Вечером, когда в печке восхитительно потрескивали дрова и огонь ее, мягко отражаясь, прихотливо скользил по стене, мы, лежа в полутьме, так странно, так случайно попавшие в эту чудом уцелевшую комнату, на чужой кровати предавались размышлению – кто жил в этой комнате, кому принадлежала эта кровать, кто спал на ней, отдыхая после праведных трудов, и видел, может быть, сны, загадочные и тревожные…
Может быть, на ней зарождалась новая человеческая жизнь, человек испускал свои предсмертные вздохи перед уходом в вечность, может быть, все может быть!
Необычно и страшно было ночевать в этой одинокой комнате на пепелище разбитого дома: где-то близко за стеной ветер трепал бумагу отставших обоев, где-то сыпалась штукатурка и ночь была полна своих тревожных, ночных звуков. Мне было не по себе, и я долго не могла заснуть.
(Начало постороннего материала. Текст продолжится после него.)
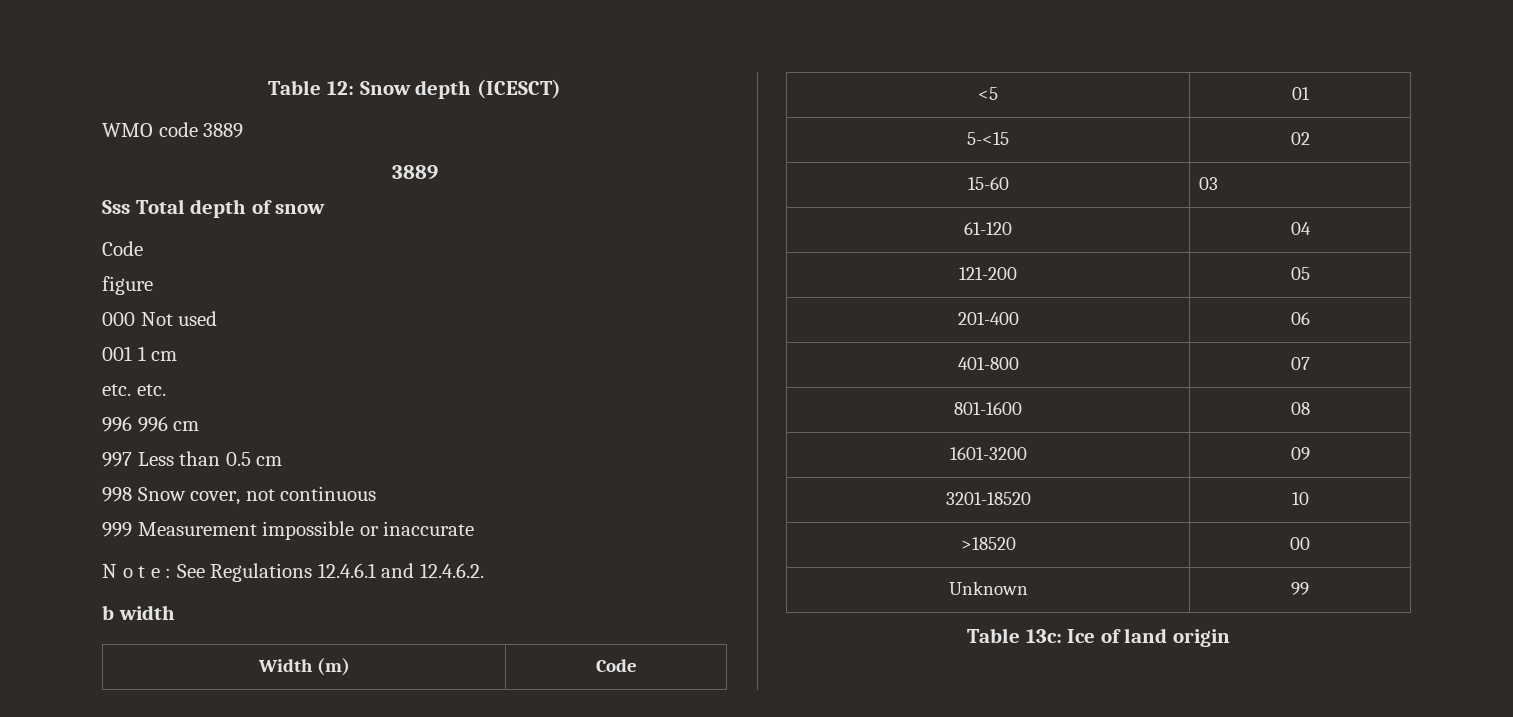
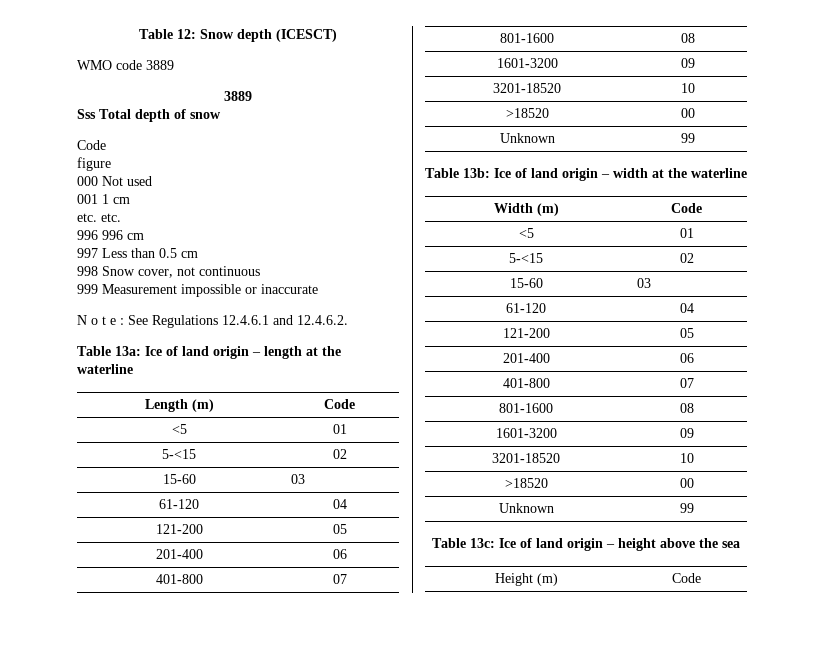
- b width
+ Table 13a: Ice of land origin – length at the waterline
+ Length (m) | Code
+ <5 | 01
+ 5-<15 | 02
+ 15-60 | 03
+ 61-120 | 04
+ 121-200 | 05
+ 201-400 | 06
+ 401-800 | 07
+ 801-1600 | 08
+ 1601-3200 | 09
+ 3201-18520 | 10
+ >18520 | 00
+ Unknown | 99
+ Table 13b: Ice of land origin – width at the waterline
- Table 13c: Ice of land origin
+ Table 13c: Ice of land origin – height above the sea
+ Height (m) | Code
Две ночи провели мы в этой комнатке, давшей нам тепло и сон, а на третью ночь меня увезли с ящиками секретных бумаг на легковой машине полковника Панова. Офицерам штаба было приказано добираться до следующего пункта Красное Село – Гдов попутным транспортом. Остальной штабной груз был оставлен на попечение заболевшего А. С. со связным Мельниковым.
Так мы покинули в спешке Детское Село, не побывав в Ленинграде. Впрочем, единственным человеком, кому удалось упорхнуть из Детского Села в Ленинград, был Коган.
Начались великие мытарства по местам, где человеческое жилье было уничтожено войной. Признаками бывшего жилья были одиноко торчащие трубы и груды развалин, жители уничтожены или угнаны врагом.
То была страшная дорога войны. Вздыбленная земля, исковерканная и изрытая, говорила о страшных встречах, деревья, превращенные в мертвые стволы, лишенные ветвей, обгорелые и заполненные металлом, выглядели дико и непонятно. Это были трупы деревьев, а человеческие трупы лежали тут же, в придорожных канавах, кустах и прямо на дорогах.
Многострадальная Псковщина, побитая и разметанная врагом, глядела страшными развалинами с одиноко торчащими трубами. Кое-где у развалин копошились жалкие людишки, возвратившиеся к своим пепелищам и пытавшиеся около них сколачивать что-то в роде сараев, землянок и начинать свою трудную жизнь снова.
Около Пскова неожиданно стали появляться уцелевшие деревни. Объясняли это тем, что якобы жители их подчинились пришедшим немцам, отчего их жилье и сохранилось полностью. Наше появление в таких случаях встречали смущенно, затем смущение и растерянность уступили место доносам, распрям и ссорам. В одной из таких деревень, совсем недалеко от Пскова, застряли мы, и довольно надолго.